2015
Op de rots gebouwd
Maart 2015


Tot we elkaar weerzien

Op de rots gebouwd

Uit een conferentietoespraak op 7 oktober 1916, herdrukt in ‘Op de rots gebouwd’, Liahona, juni 2010 pp. 12–13.

Geen boek is groots of goed genoeg om deze kerk te presideren.

Vele jaren geleden kwam er een geleerde hoogwaardigheidsbekleder van [een ander] geloof naar Utah. […] Hij was naar een ‘mormoonse’ avondmaalsdienst geweest en had veel kritiek op onze bediening van het avondmaal van de Heer, met name ons gebruik van water in plaats van wijn. Hij zei dat hij de rillingen kreeg toen hij zag dat de mensen water dronken; en hij wees op het feit, want het is een feit, dat de Heiland volgens de Bijbel bij het instellen van het avondmaal onder de joden wijn gebruikte en verklaarde dat het zijn bloed was, of dat het zijn bloed voorstelde. Ik zou daar aan toe kunnen voegen dat er ook in het Boek van Mormon staat dat de Heiland wijn gebruikte toen Hij het avondmaal instelde onder de Nephieten.

Mijn […] vriend wist het misschien niet, maar hij was gestuit op het grote onderscheidende kenmerk dat Gods kerk onderscheidt van alle andere kerken onder de zon — namelijk dat zij gebaseerd zijn op boeken en tradities en denkbeelden van mensen, maar dat deze kerk gebouwd is op de rots van Christus, op het beginsel van onmiddellijke en voortdurende openbaring. De heiligen der laatste dagen doen niets omdat het toevallig in [Schriftuur] gedrukt staat. Zij doen niets omdat God de Joden heeft gezegd dat ze het moesten doen; noch laten ze iets achterwege omdat Christus het de Nephieten opdroeg.

Afbeelding
Jesus Christ appearing to Joseph Smith and Oliver Cowdery in the Kirtland Temple.

De Heer verschijnt in de Kirtlandtempel, Del Parson

Wat er ook [officieel] gedaan wordt in deze kerk, komt doordat God in onze tijd uit de hemel spreekt en deze kerk heeft geboden om het te doen. […] Dat is de grondwet van de kerk van Christus. Wij gebruiken water in plaats van wijn bij het heilig avondmaal omdat Christus ons dit geboden heeft [zie LV 27:1–4].

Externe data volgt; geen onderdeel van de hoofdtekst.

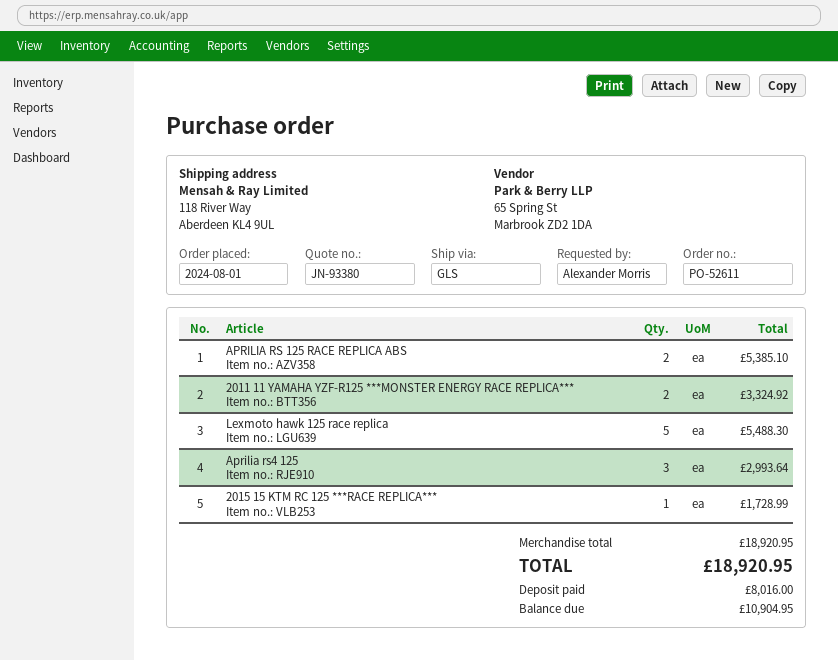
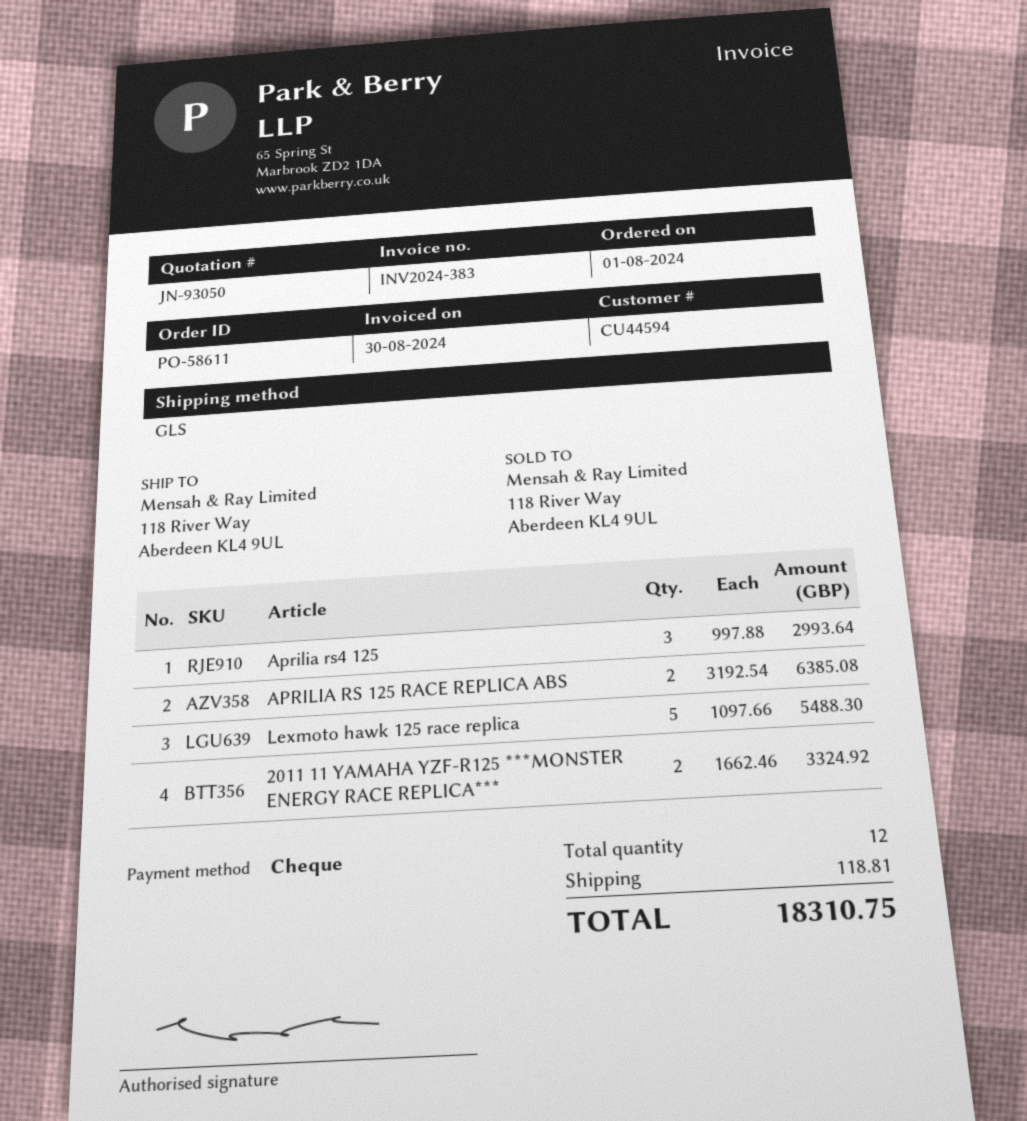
quote number: JN-93380 -> JN-93050
order number: PO-52611 -> PO-58611
APRILIA RS 125 RACE REPLICA ABS: 2 for 5385.10 -> 2 for 6385.08
2015 15 KTM RC 125 ***RACE REPLICA***: 1 for 1728.99 -> none
shipping: none -> 118.81
total: 18920.95 -> 18310.75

Goddelijke openbaring past zich aan de omstandigheden en toestand van de mens aan, en verandering volgt op verandering terwijl dit voortschrijdende godswerk zijn bestemming vervult. Geen boek is groots of goed genoeg om deze kerk te presideren.

Nu ik dit zeg, verwijs ik echt in alle eerbied naar het geschreven woord Gods dat is opgetekend in de boeken, hoewel delen ervan misschien achterhaald zijn, hun doel hebben gediend en op de plank gelegd zijn [zoals dierenoffers; zie 3 Nephi 9:19–20], terwijl de rest krachtig, vol leven en toepasbaar is op ons in deze situatie — in onze huidige mate van ontwikkeling. Maar zelfs dat deel moet juist geïnterpreteerd worden. Geen mens zou moeten twisten over de inhoud van de boeken, want Gods spreekbuis spreekt namens Hem en interpreteert zijn woord [zie LV 1:37–38]. Dat te doen zou betekenen dat dode tekst de voorkeur krijgt boven het levend orakel, wat altijd een verkeerd standpunt is.

Wat de Heer tweeduizend jaar geleden tegen de Joden en de Nephieten zei, of wat Hij vijftig of zestig jaar geleden tegen de heiligen der laatste dagen zei, is in deze tijd uitsluitend van kracht als het overeenstemt met hedendaagse openbaring, met de meest recente instructies van de Heer aan zijn volk, bij monde van zijn aangewezen dienstknechten of dienstknecht; en zij die dit feit negeren, lopen gevaar en kunnen in moeilijkheden komen.